** AVAILABLE DATA follows **

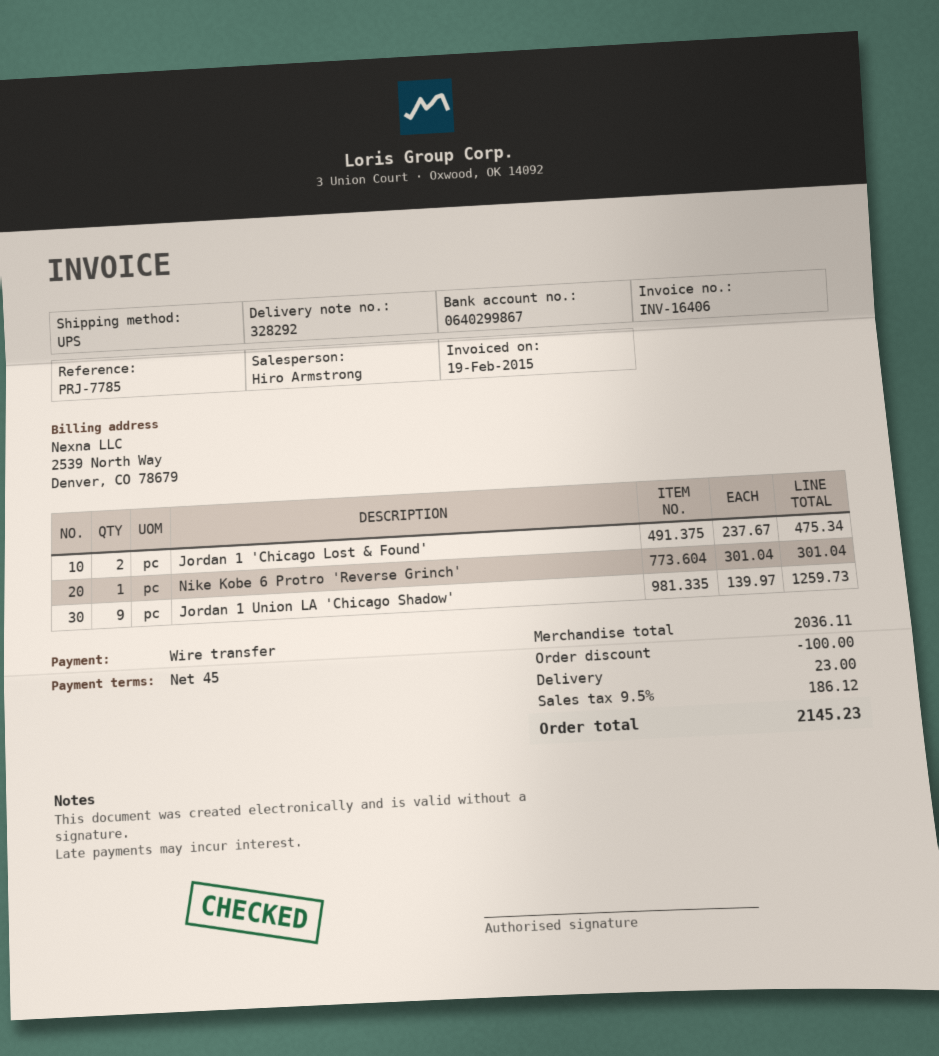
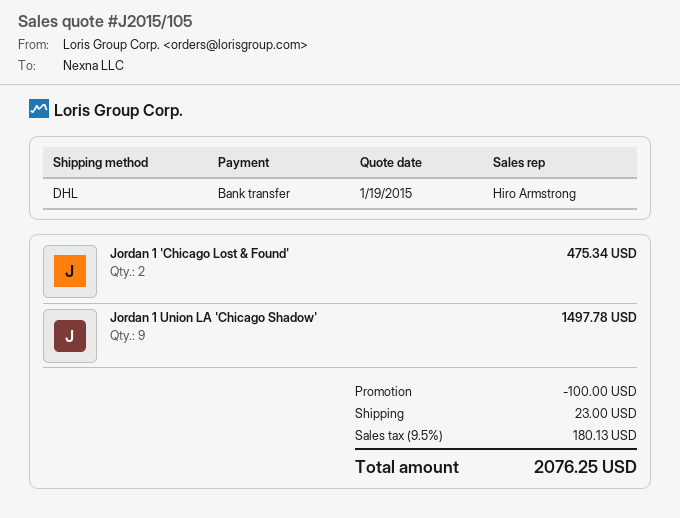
shipping method: UPS -> DHL
Nike Kobe 6 Protro 'Reverse Grinch': 1 for 301.04 -> none
Jordan 1 Union LA 'Chicago Shadow': 9 for 1259.73 -> 9 for 1497.78
tax: 9.5% = 186.12 -> 9.5% = 180.13
total: 2145.23 -> 2076.25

** End of AVAILABLE DATA **

§ PROBLEM TO WORK ON
Exact output of each line above is wanted, without the pictures.

§ ANSWER AREA
shipping method: UPS -> DHL
Nike Kobe 6 Protro 'Reverse Grinch': 1 for 301.04 -> none
Jordan 1 Union LA 'Chicago Shadow': 9 for 1259.73 -> 9 for 1497.78
tax: 9.5% = 186.12 -> 9.5% = 180.13
total: 2145.23 -> 2076.25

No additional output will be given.